The WSJ piece, published on May 23, cites “a previously undisclosed US intelligence report” as saying that three researchers from the Wuhan Institute of Virology fell seriously ill in November 2019 with symptoms “consistent” with Covid-19 as well as a seasonal flu.
The report got picked up by other mainstream media, which recently began shifting their coverage on Covid-19's origins from outright dismissing theories that the virus was man-made to admitting that a lab leak remains a possibility.
Three days after the WSJ ‘bombshell’, US President Joe Biden asked the intelligence community to “redouble efforts” to collect and study information that may shed light on the origin of the virus, including whether it emerged from a laboratory accident.
Before joining the Journal, Gordon worked as a military and diplomatic correspondent for the New York Times for over 30 years. It was during that time that Gordon courted major controversy by becoming the first to allege the existence of an Iraqi nuclear weapons program.
The September 8, 2002 article – co-authored by Gordon and Judith Miller and titled ‘US Says Hussein Intensifies Quest For A-Bomb Parts’ – cited unnamed officials saying that Iraq had “embarked on a worldwide hunt for materials to make an atomic bomb” and sought to procure “thousands” of components for centrifuges used to enrich uranium.
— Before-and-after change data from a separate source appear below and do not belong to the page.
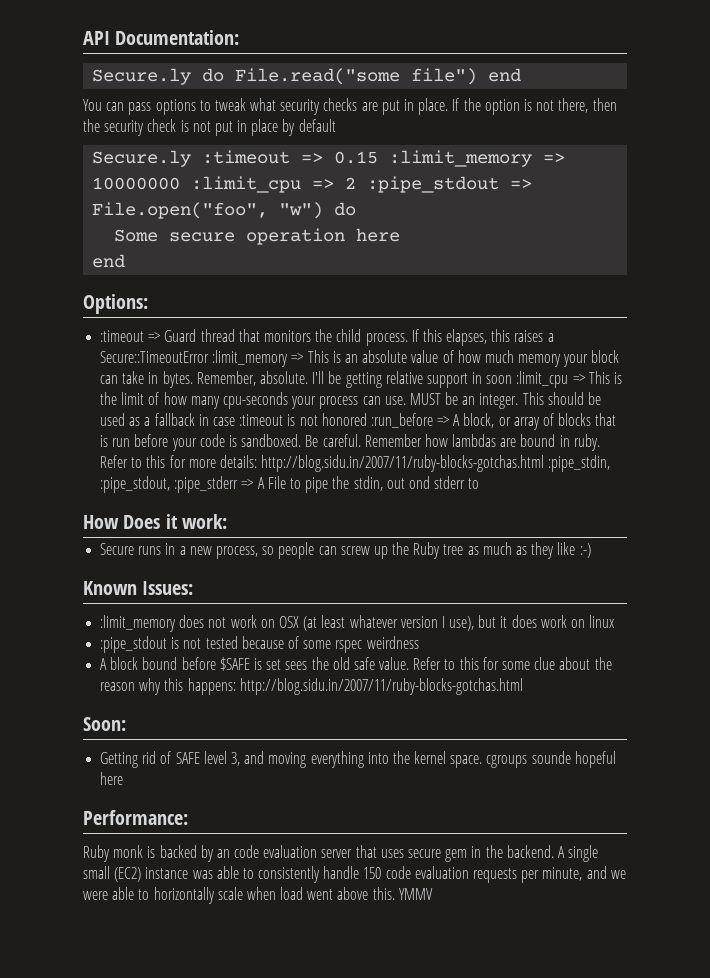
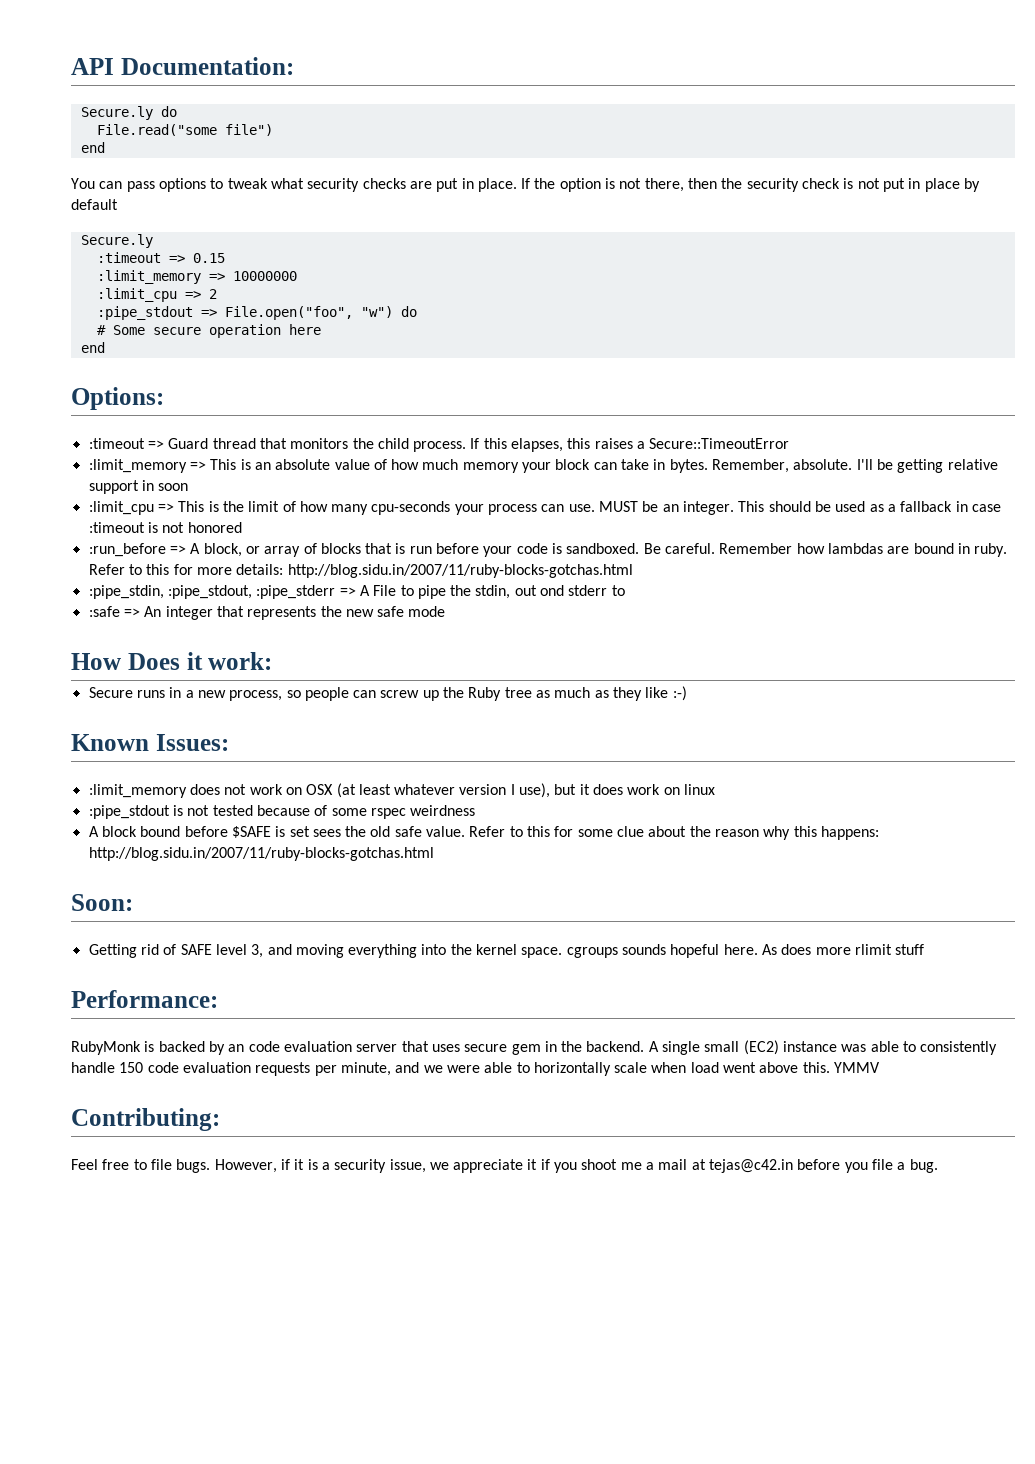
(225, 75) none -> (177, 111) //
(478, 76) none -> (273, 130) //
(192, 158) none -> (153, 241) //
(379, 157) none -> (225, 258) //
(181, 183) none -> (297, 276) //
(357, 183) none -> (217, 294) //
(357, 209) none -> [96,325,106,335] #
(210, 357) none -> (790, 443) //
(513, 379) none -> (189, 487) //
(367, 419) none -> (242, 527) //
(545, 463) none -> (633, 571) //
(480, 483) none -> [88,606,446,620] // :safe => An integer that represents the new safe mode
[531,751,616,768] [100,772,124,785] sounde hopeful here -> [622,944,925,958] sounds hopeful here. As does more rlimit stuff
[83,845,144,862] Ruby monk -> [71,1041,141,1055] RubyMonk
(433, 894) none -> [71,1108,220,1131] [71,1159,938,1173] // Contributing: // Feel free to file bugs. However, if it is a security issue, we appreciate it if you shoot me a mail at tejas@c42.in before you file a bug.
The Times subsequently cited the article as an example of the “problematic” coverage that pushed the Iraq WMD narrative while relying on sketchy information from anonymous sources.
Wang argued that the same template is being used to promote Wuhan lab-leak theory, propelling the until-recently fringe hypothesis into the mainstream.
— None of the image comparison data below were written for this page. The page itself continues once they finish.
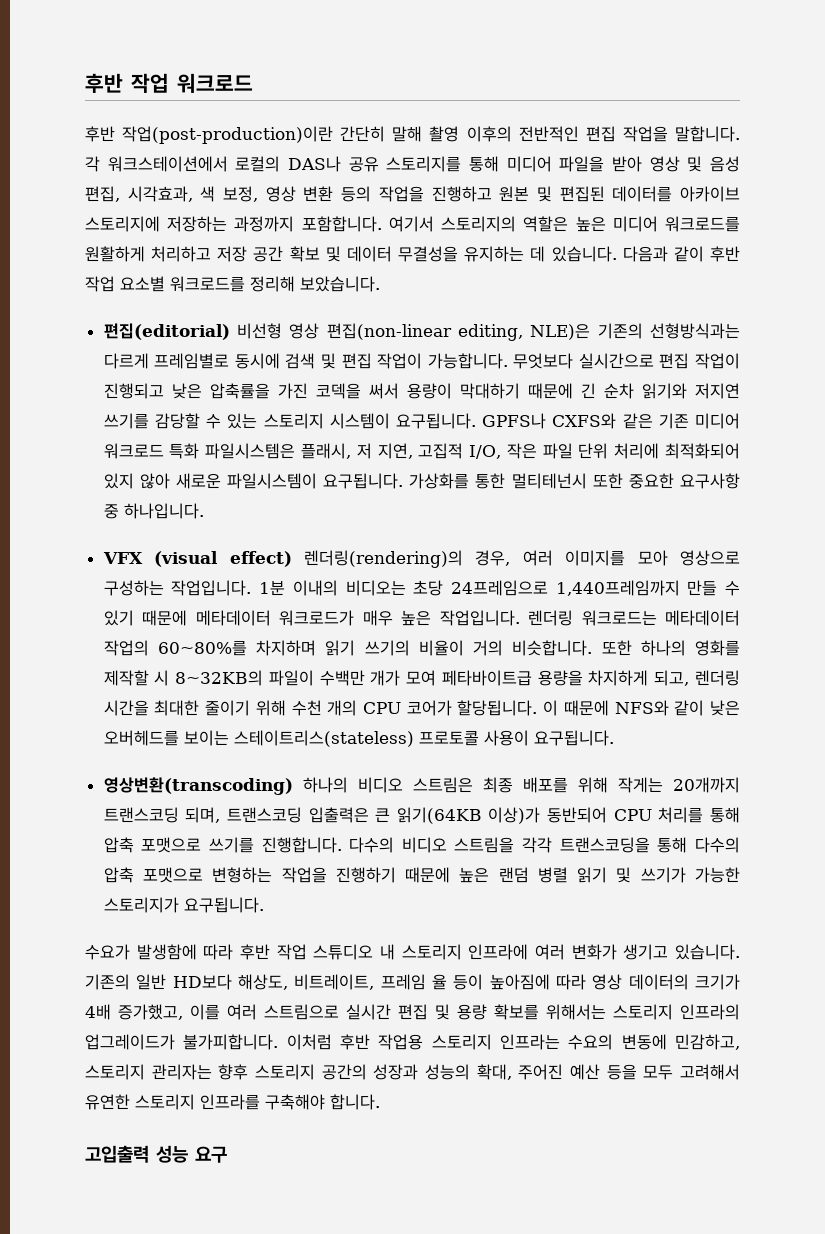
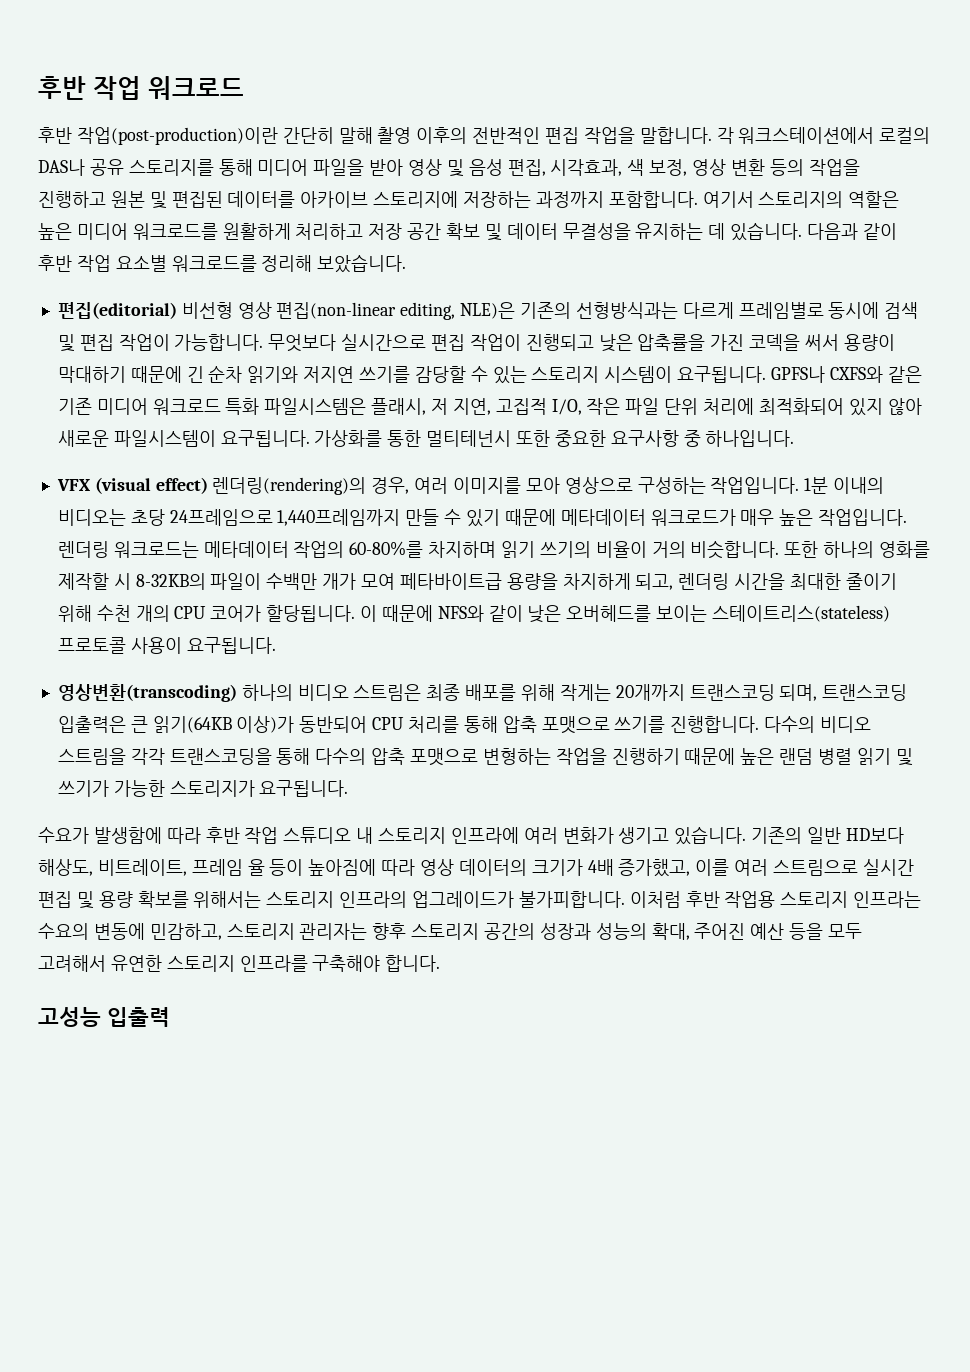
[157,641,247,656] 60~80%를 -> [349,541,424,558] 60-80%를
[175,670,264,686] 8~32KB의 -> [135,573,206,590] 8-32KB의
[85,1145,227,1163] 고입출력 성능 요구 -> [38,1007,170,1027] 고성능 입출력

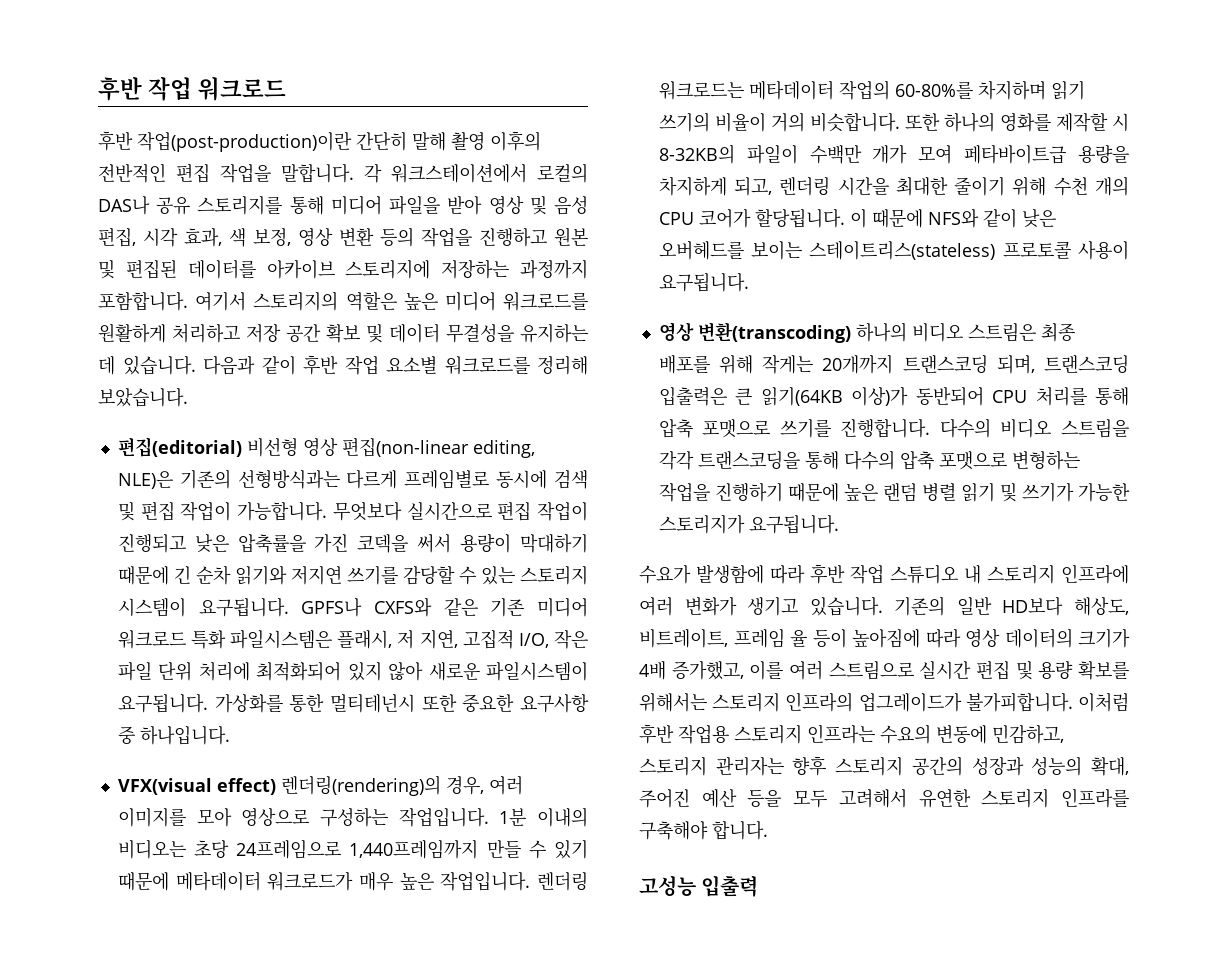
[550,159,623,176] 시각효과, -> [143,228,222,247] 시각 효과,
[56,477,151,494] VFX (visual -> [117,778,212,795] VFX(visual
[57,684,237,702] 영상변환(transcoding) -> [658,322,851,343] 영상 변환(transcoding)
The rebuke from Beijing comes as Dr. Anthony Fauci, chief White House medical adviser and the leading US government authority on Covid-19, called on China to release the medical records of the three scientists who reportedly fell ill in the fall of 2019.
“Did they really get sick, and if so, what did they get sick with?” Fauci inquired, as quoted by the Financial Times. He also demanded information about six miners, who allegedly became ill in 2012 after visiting a bat cave. The cave was also reportedly visited by the Wuhan researchers. “It is entirely conceivable that the origins of Sars-Cov-2 was in that cave and either started spreading naturally or went through the lab,” he told the Financial Times on Thursday.